質問を投げかけるのと、質問する前からデータが洞察を提示してくれるのとでは大きな違いがあります。
Yellowfin のようなソリューションには「Tell Me About My Data (TMAMD)」といったAI搭載の分析機能が組み込まれており、ダッシュボードやレポート、チャートに収集されたデータについて有益な解説を提供します。
TMAMD は単に答えを返すのではなく、データを能動的に分析し、重要なトレンドや異常値、相関関係をわかりやすい英語のナラティブとして提示します。それはクリック一つで可能です。

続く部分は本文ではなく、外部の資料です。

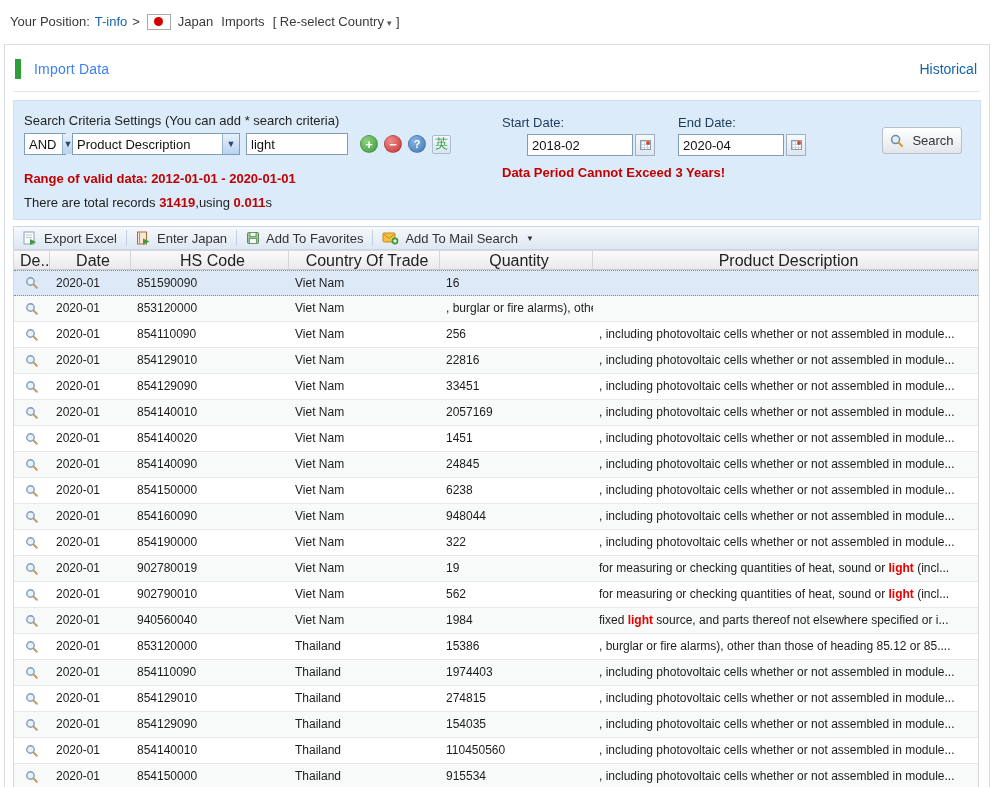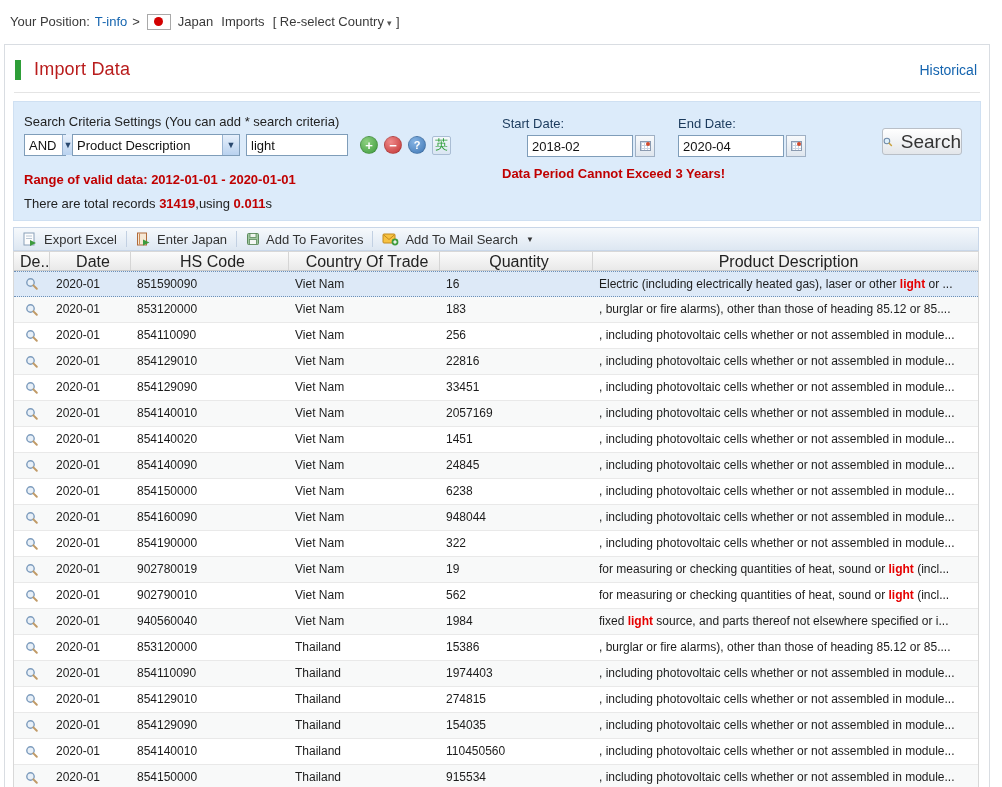"Import Data" .panel-title { color: #b91c1c -> #3b82f6; font-size: 18px -> 14px }
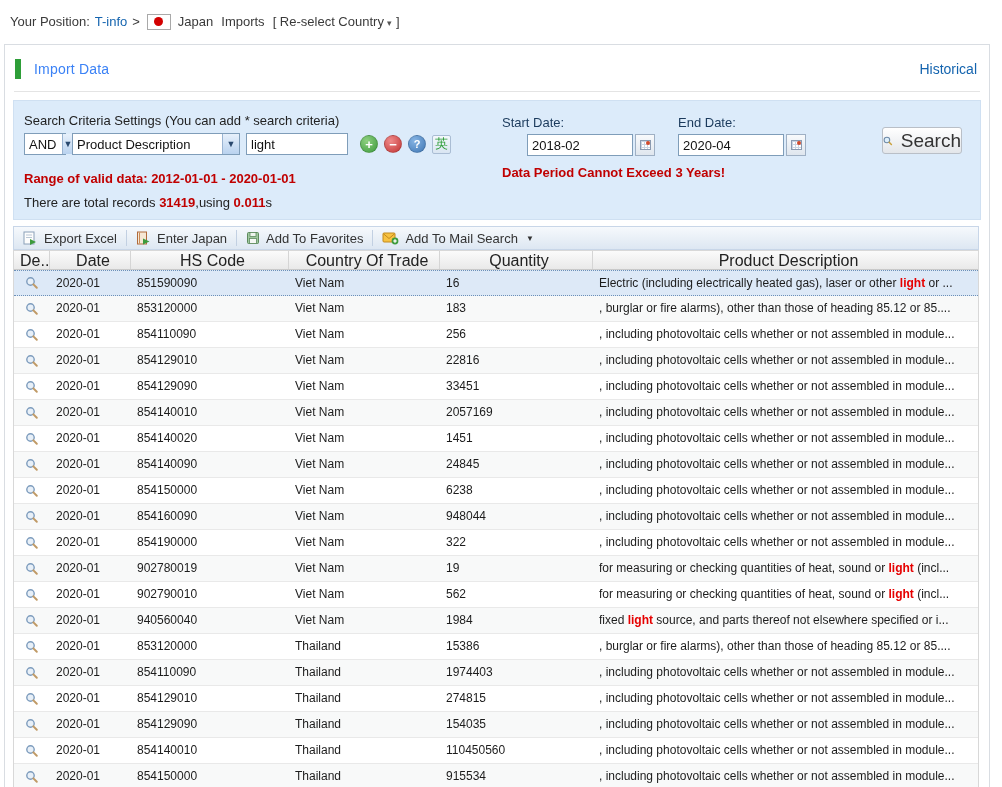"Search" .search-btn { font-size: 19px -> 13px; justify-content: flex-start -> center }
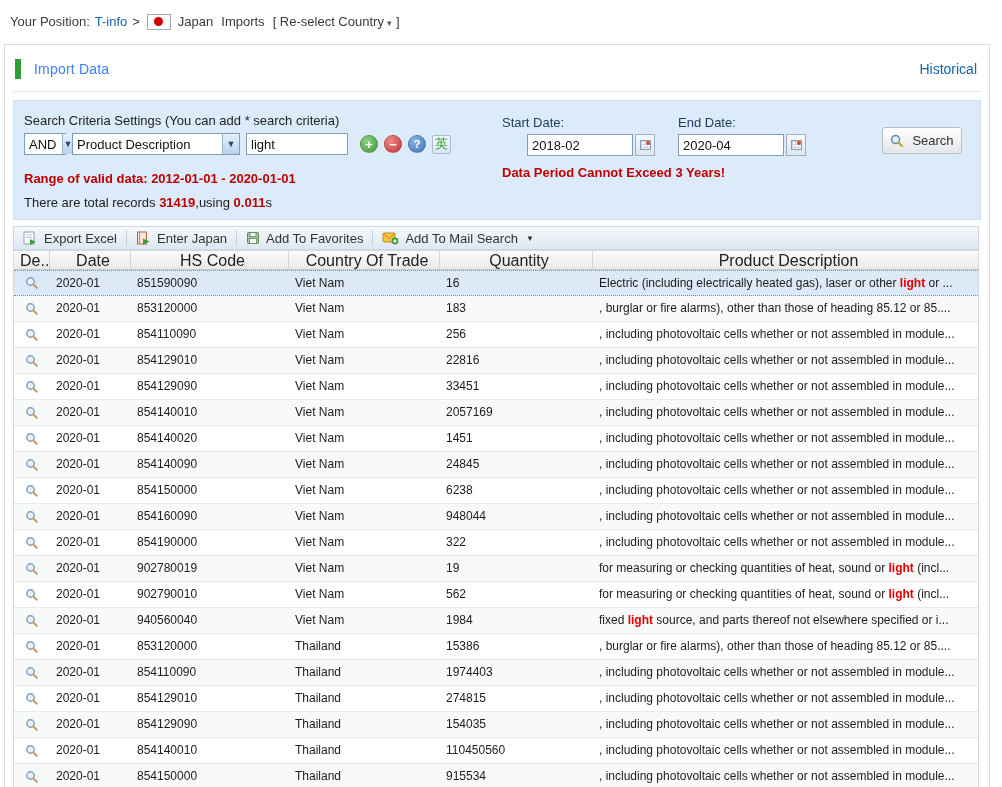"Electric (including electrically heated" div.cell { html: <div>Electric (including electrically heated gas), laser or other <span>light</span> or ...</div> -> none }
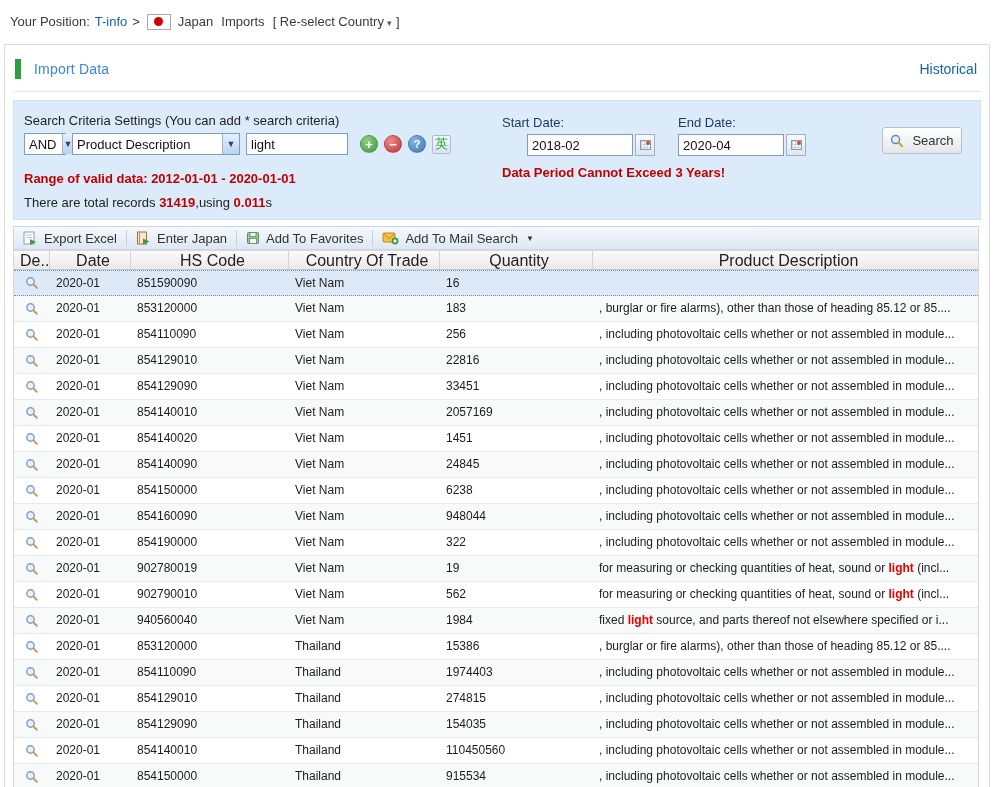"183" div.cell { html: <div>183</div> -> none }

まるでダッシュボードにデータサイエンティストが組み込まれていて、データストーリーの中で最も興味深く重要な部分を静かに指し示してくれるようなものです。
分析が完了すると、ユーザーは解説やチャートを選んで Yellowfin の他のコンテンツ (ダッシュボード、レポート、ストーリー、プレゼンテーションなど) に取り込むことができます。これにより数値に即座に文脈が加わり、コラボレーターとのさらなる展開が可能になります。そして、より多くの人がAIを活用してデータストーリーを構築できるようになるのです。
こうしたAI搭載の分析機能を組み込む最大の利点は、ユーザーがコーディングの知識を持たなくても利用を始められる点にあり、プロダクト体験に大きな使いやすさと価値を付与します。
BIの未来はどうなるのか?
ビジネスインテリジェンスの未来は、より意味のあるデータを提供することにかかっています。最も強力なBIプラットフォームは、単にダッシュボード上に指標を表示するだけでなく、AIを搭載したツールを提供することで、ユーザーが数字の背後にあるストーリーを解き明かし、真に文脈のあるインサイトを届けます。
自動化、機械学習、NLQ といった技術をユーザー体験に組み込むことで、投資するアナリティクスはデータを「混乱の原因」ではなく「明確さの源泉」とし、ユーザーがより自信を持って意思決定に活用できるようにします。そして、それによってユーザーはあなたのソフトウェアに一層価値を感じるようになるのです。